Learning the art of squirreling money away took years and a lot of trial and error—I made plenty of mistakes. But by 27 I saved up enough to quit my job and today, 3 years later, I am still living and traveling primarily off my savings.
If I could magically go back in time and visit my broke, 22 year-old self, this is what I’d try to bang into his thick head from the get go.
1) Spending less than you earn, rather than earning more than you spend, will free you from the treadmill of more. Expenses tend to notch up with earnings—the result being more stuff, more responsibilities and less time and energy. Learning to live simply and within your means (and how to enjoy it) is one of the best investments you can make. Learn to live like no one else so you can live like no one else.
2) Building wealth is a habit. It’s the result of thousands of micro decisions. Set up a system that serves your goals in the long term and work on developing your money discipline in the short term. It’s a practice. It doesn’t happen over night.
3) If you cannot pay cash, you cannot afford it. Wait until you can. You may find by that time you actually don’t want it anymore. Either way stay out of debt at all costs.
4) Know why money is important to you. Freedom, flexibility, security, education, kids, investing in yourself, impact, travel—what does money mean for you? Money is not inherently motivating. It’s the meaning we give it that is. You will be more motivated to save if you know what you are doing it for. You will also make better decisions with money if you know what it is you want from it. Keep visible reminders around you so you don’t forget. Recently a friend of mine shared a mantra he uses that I really like: “there are things I value more than feeling good.”

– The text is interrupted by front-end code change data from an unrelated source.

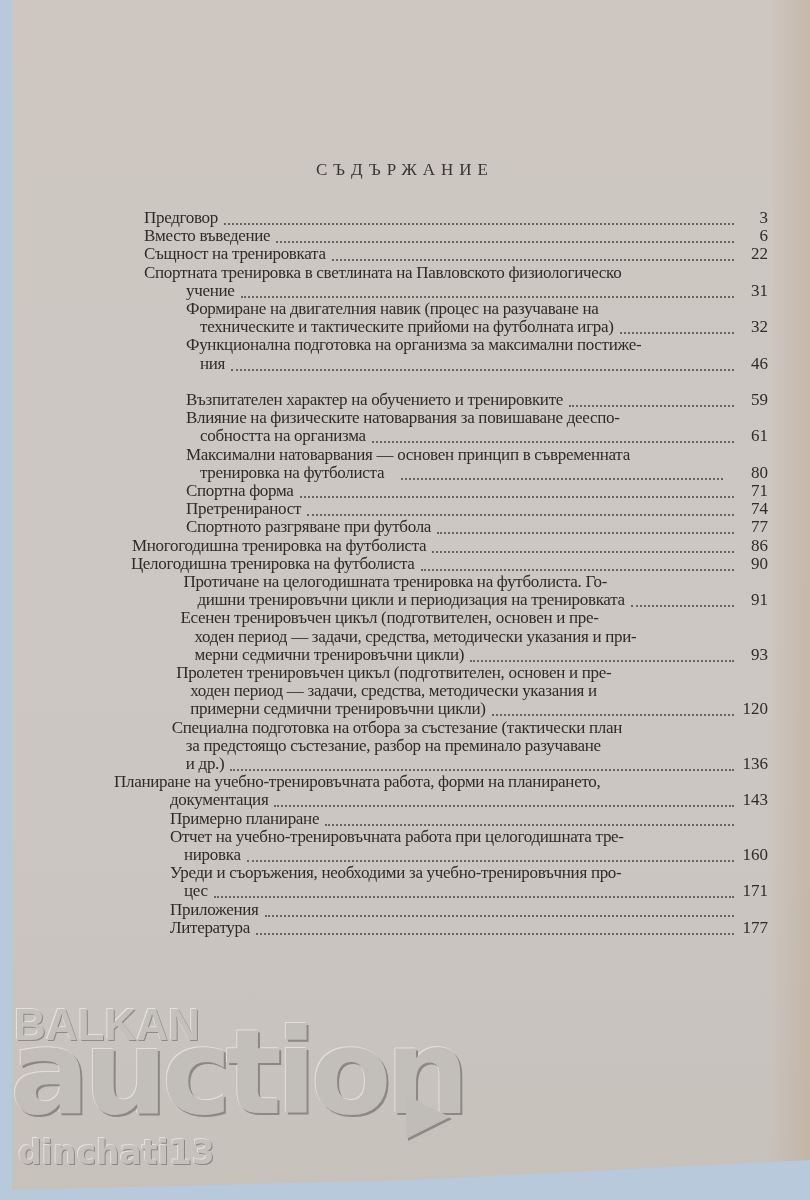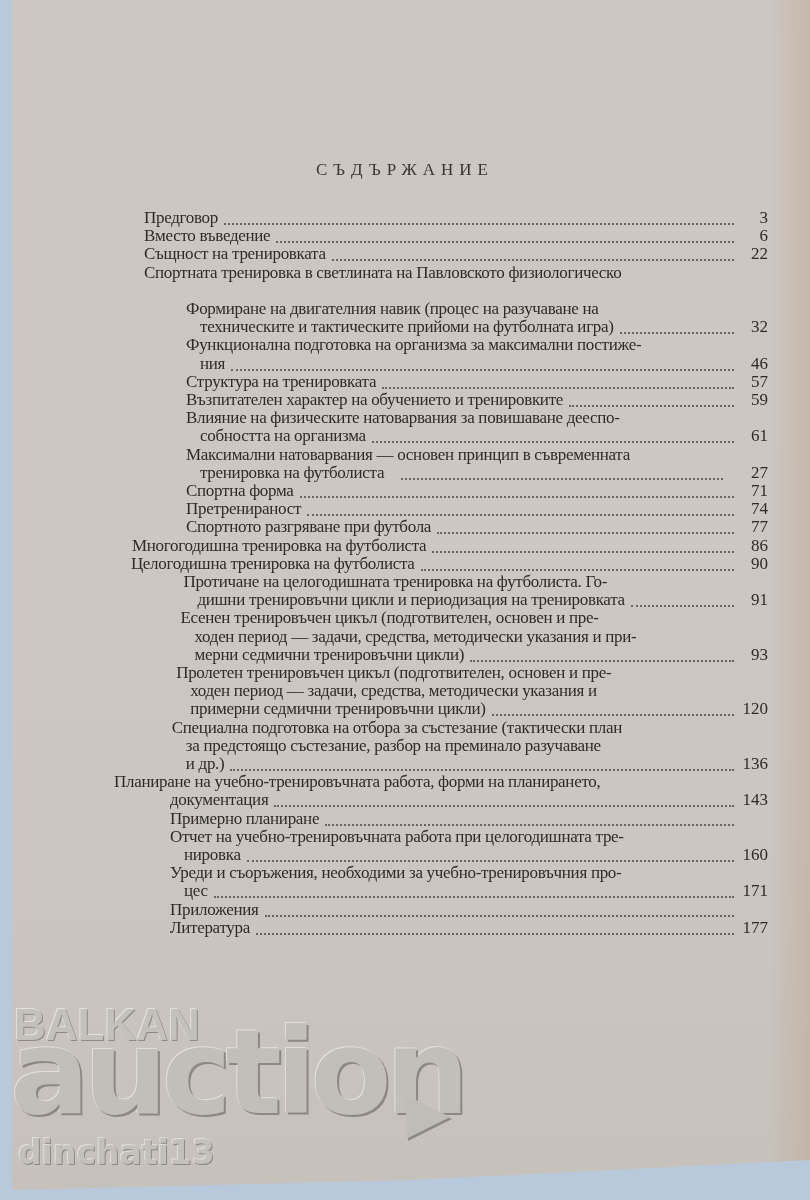--- a/index.html
+++ b/index.html
@@ -90,6 +90,11 @@
     <div class="line" style="left: 144px; top: 262.6px; width: 624px;">
       <span class="txt">Спортната тренировка в светлината на Павловското физиологическо</span>
     </div>
+    <div class="line" style="left: 186px; top: 280.8px; width: 582px;">
+      <span class="txt">учение</span>
+      <span class="dots"></span>
+      <span class="pg">31</span>
+    </div>
     <div class="line" style="left: 186px; top: 299px; width: 582px;">
       <span class="txt">Формиране на двигателния навик (процес на разучаване на</span>
     </div>

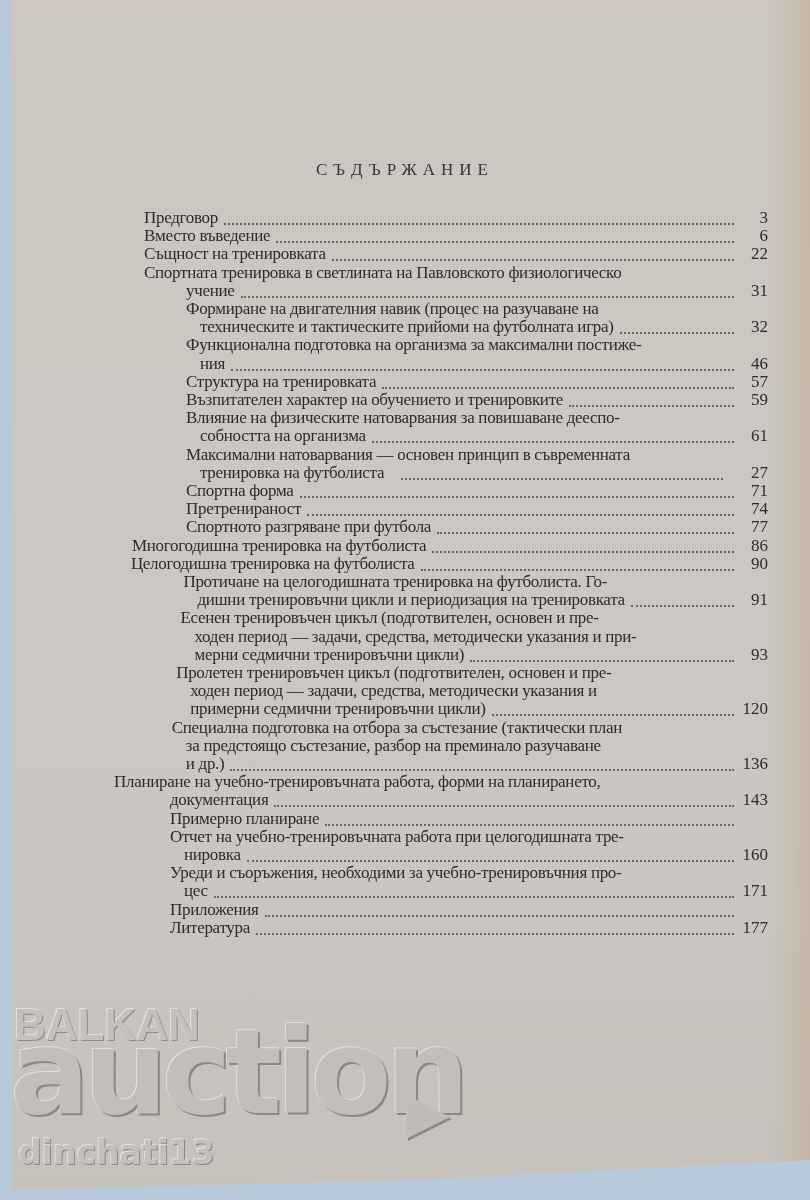--- a/index.html
+++ b/index.html
@@ -111,11 +111,6 @@
       <span class="dots"></span>
       <span class="pg">46</span>
     </div>
-    <div class="line" style="left: 186px; top: 371.8px; width: 582px;">
-      <span class="txt">Структура на тренировката</span>
-      <span class="dots"></span>
-      <span class="pg">57</span>
-    </div>
     <div class="line" style="left: 186px; top: 390px; width: 582px;">
       <span class="txt">Възпитателен характер на обучението и тренировките</span>
       <span class="dots"></span>

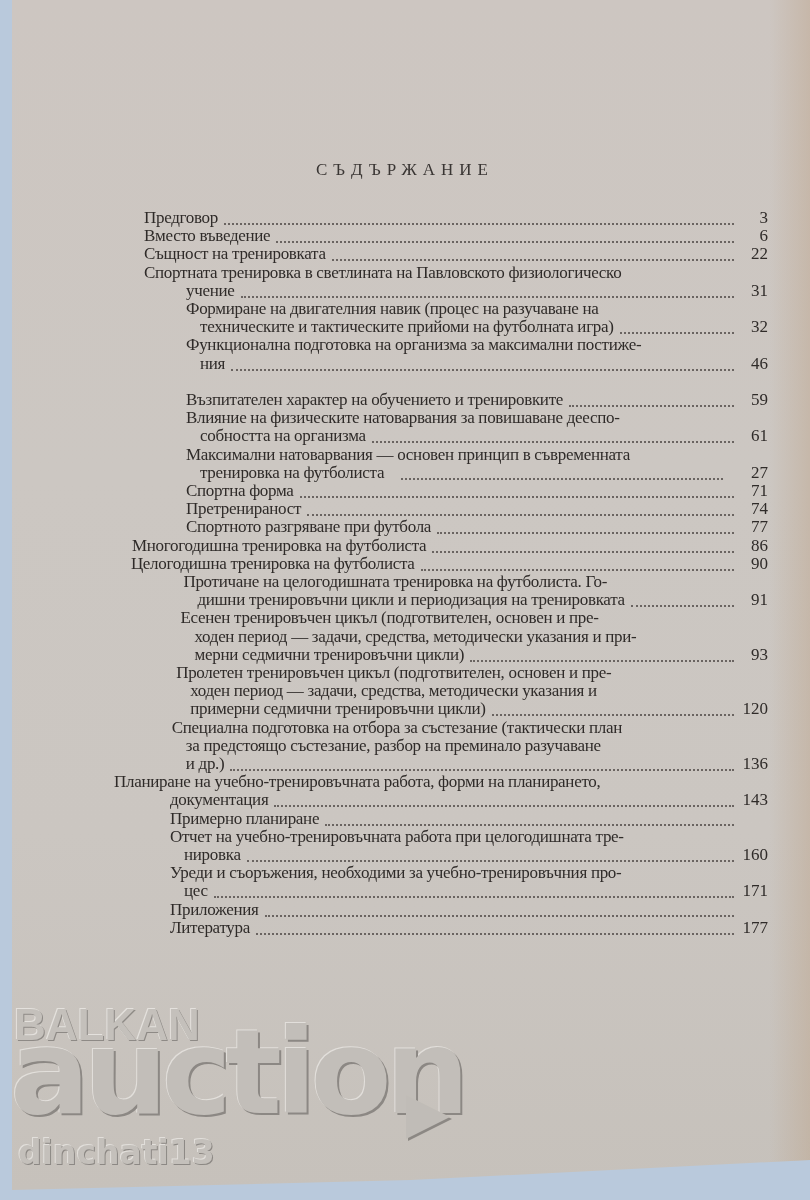--- a/index.html
+++ b/index.html
@@ -130,7 +130,7 @@
     <div class="line" style="left: 200px; top: 462.8px; width: 568px; gap: 11px;">
       <span class="txt">тренировка на футболиста</span>
       <span class="dots"></span>
-      <span class="pg">27</span>
+      <span class="pg">80</span>
     </div>
     <div class="line" style="left: 186px; top: 481px; width: 582px;">
       <span class="txt">Спортна форма</span>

5) Build a safety net. A safety net allows you to keep living your current life in the face of financial challenge and uncertainty. It provides a base level of security and enables you to make changes in your life that may be risky but worthwhile.
6) Build a runway. Your runway is how long you can operate without income before being forced to get a job. Building a runway gives you the independence to pursue that passion project full-time, travel or make major lifestyle changes that others can’t. It buys you time and space to reinvent yourself.
7) Make saving unconscious. Make it your default mode. In other words, it’s what happens when you do nothing. Save first, then figure out how to get by on what’s left. Most people operate in the opposite order.
8) Make spending hard. The more effort it requires to spend, the less likely you are to rack up unnecessary expenses. The idea here isn’t to not spend at all, it’s to be mindful and intentional about your spending so that the things you buy truly add value to your life.
9) Make spending painful. The best way to change your bad spending habits is to be aware of them. This isn’t to be masochistic—quite the opposite actually. Pain is highly motivating and can be a strong ally in fostering meaningful change.
10) Your financial transactions are a record of your past priorities. Wherever your money went—those were your priorities. Don’t fool yourself into thinking otherwise.